→ WHAT THE TASK REQUIRES: Starting with the line that contains "10-500 ZNS Credits respectively.", write out each line through the end of the listing, unchanged. Output nothing else.

→ EXERCISE DATA:
________________

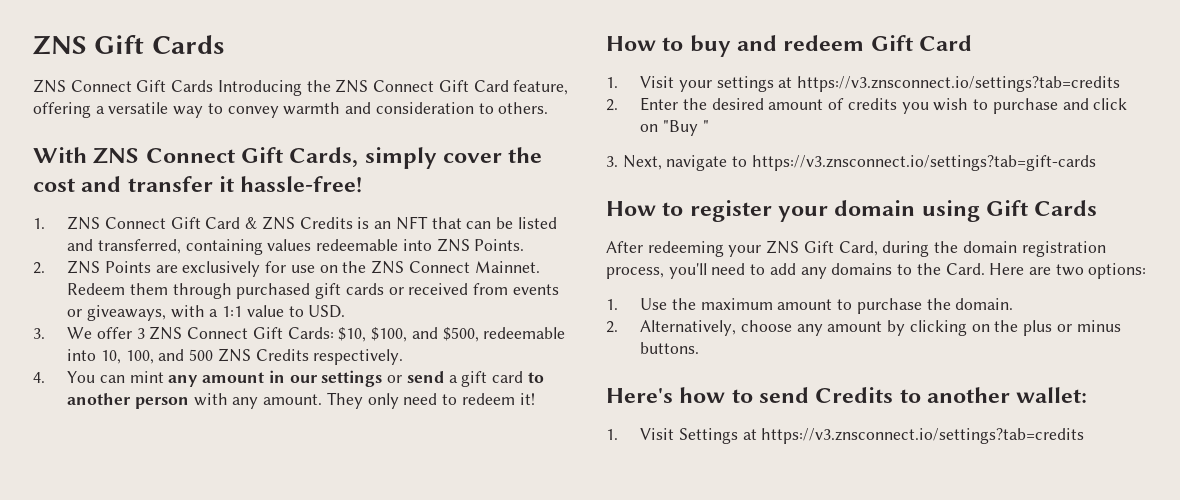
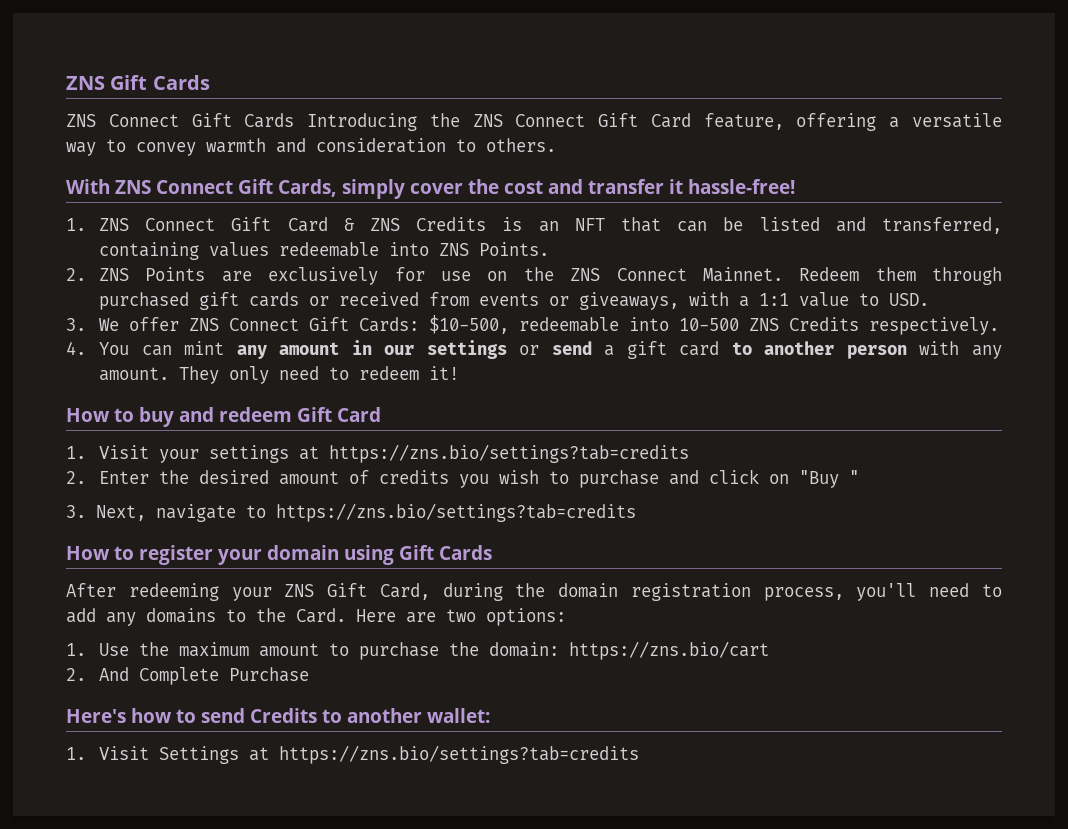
- 3. We offer 3 ZNS Connect Gift Cards: $10, $100, and $500, redeemable into 10, 100, and 500 ZNS Credits respectively.
+ 3. We offer ZNS Connect Gift Cards: $10-500, redeemable into 10-500 ZNS Credits respectively.
- 1. Visit your settings at https://v3.znsconnect.io/settings?tab=credits
+ 1. Visit your settings at https://zns.bio/settings?tab=credits
- 3. Next, navigate to https://v3.znsconnect.io/settings?tab=gift-cards
+ 3. Next, navigate to https://zns.bio/settings?tab=credits
- 1. Use the maximum amount to purchase the domain.
- 2. Alternatively, choose any amount by clicking on the plus or minus buttons.
+ 1. Use the maximum amount to purchase the domain: https://zns.bio/cart
+ 2. And Complete Purchase
- 1. Visit Settings at https://v3.znsconnect.io/settings?tab=credits
+ 1. Visit Settings at https://zns.bio/settings?tab=credits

________________

→ YOUR SOLUTION:
+ 3. We offer ZNS Connect Gift Cards: $10-500, redeemable into 10-500 ZNS Credits respectively.
- 1. Visit your settings at https://v3.znsconnect.io/settings?tab=credits
+ 1. Visit your settings at https://zns.bio/settings?tab=credits
- 3. Next, navigate to https://v3.znsconnect.io/settings?tab=gift-cards
+ 3. Next, navigate to https://zns.bio/settings?tab=credits
- 1. Use the maximum amount to purchase the domain.
- 2. Alternatively, choose any amount by clicking on the plus or minus buttons.
+ 1. Use the maximum amount to purchase the domain: https://zns.bio/cart
+ 2. And Complete Purchase
- 1. Visit Settings at https://v3.znsconnect.io/settings?tab=credits
+ 1. Visit Settings at https://zns.bio/settings?tab=credits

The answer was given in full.